Sur le portrait encadré que Selina Abu Salem, 13 ans, serre dans ses bras, John Wadeea Ibrahim porte le maillot de foot dans lequel il est mort. Le jeune adolescent, du même âge qu’elle, fait partie des douze enfants tués, samedi 27 juillet en fin de journée, par une roquette tombée sur le terrain de sport du village druze de Majdal Shams, sur le plateau du Golan, un territoire syrien occupé par Israël depuis 1967. Ce lundi 29 juillet, la jeune fille, en larmes, déambule entre la pelouse synthétique noircie par la frappe et le cimetière, où tous les enterrements ont eu lieu. « Si j’entends les sirènes annonçant une nouvelle frappe, je ne courrai même pas me mettre à l’abri, décrit-elle, accompagnée par Vivian et Zeina, deux amies. J’attendrai l’impact. »
Parmi les dizaines de personnes venues partager leur deuil et leur angoisse face à un autel improvisé, devant le grillage éventré du stade, des anciens membres de l’équipe de football du Maccabi Haïfa croisent des prélats orthodoxes, des représentants de villages bédouins et quelques personnalités politiques locales.
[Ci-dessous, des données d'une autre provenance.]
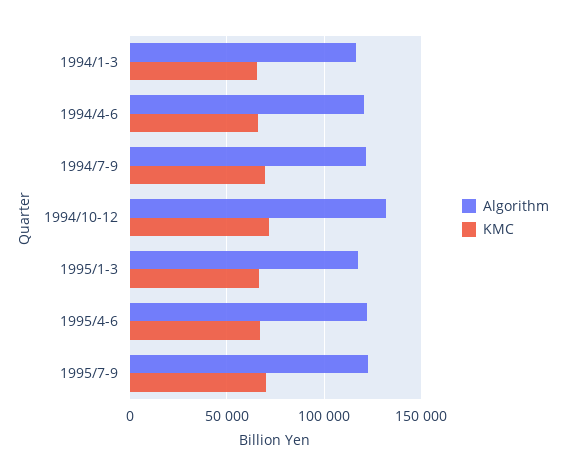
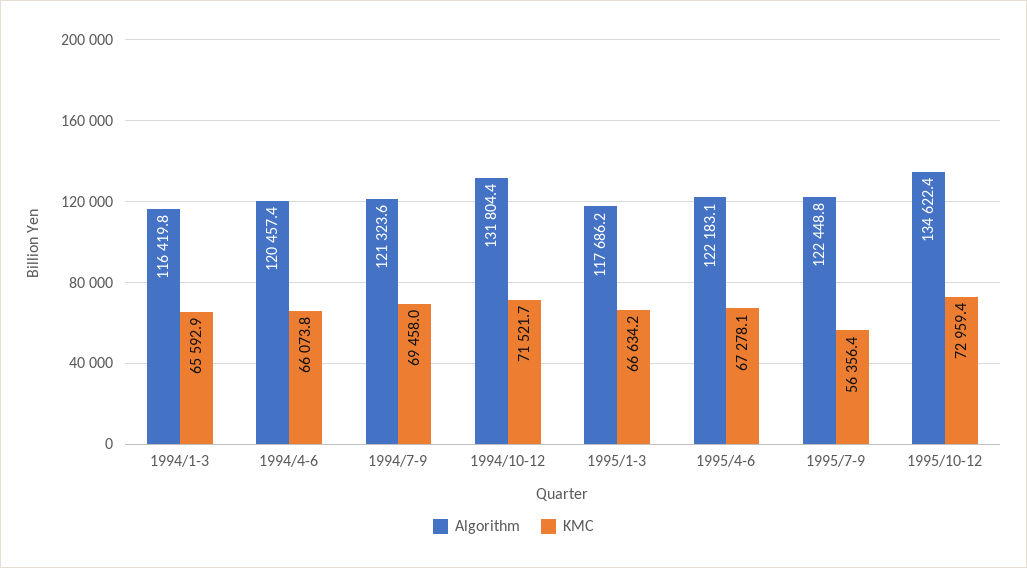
KMC, 1995/7-9: 70000 -> 56356.4
Algorithm, 1995/10-12: none -> 134622.4
KMC, 1995/10-12: none -> 72959.4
Un peu plus tôt dans la journée, le premier ministre israélien, Benyamin Nétanyahou, a improvisé une visite de condoléances sur les lieux de l’attaque.
Dans son discours, il a incriminé le Hezbollah, en guerre larvée avec l’armée israélienne le long de la frontière entre les deux pays, et promis une riposte « sévère ». Plusieurs dizaines d’habitants ont alors demandé à celui qu’ils qualifient de « meurtrier » de quitter la commune de 11 000 habitants, raconte Hanan Amasha, 36 ans. Ce membre du club de foot local, qui espère une réponse militaire rapide contre le Hezbollah au Liban, s’agace derrière ses lunettes de soleil : « A cause du premier ministre, des juifs meurent, des musulmans meurent et maintenant des Druzes meurent. »
Processus « d’israélisation »
Relativement épargnée par les neuf mois de guerre menés par Israël contre le Hamas dans la bande de Gaza et, dans une moindre mesure, contre le Hezbollah au Liban sud, la communauté druze du Golan se retrouve aujourd’hui projetée au cœur du conflit. Cette minorité religieuse, dispersée entre Israël, le Liban et la Syrie, compte environ 30 000 membres sur le plateau du Golan. Jusqu’au début des années 2010, cette zone peu dense, de 1 000 kilomètres carrés, qui a été illégalement annexée par Israël en 1981, maintenait des relations avec la Syrie voisine. Grâce à des laissez-passer, beaucoup de jeunes druzes étudiaient dans les universités de Damas, la capitale.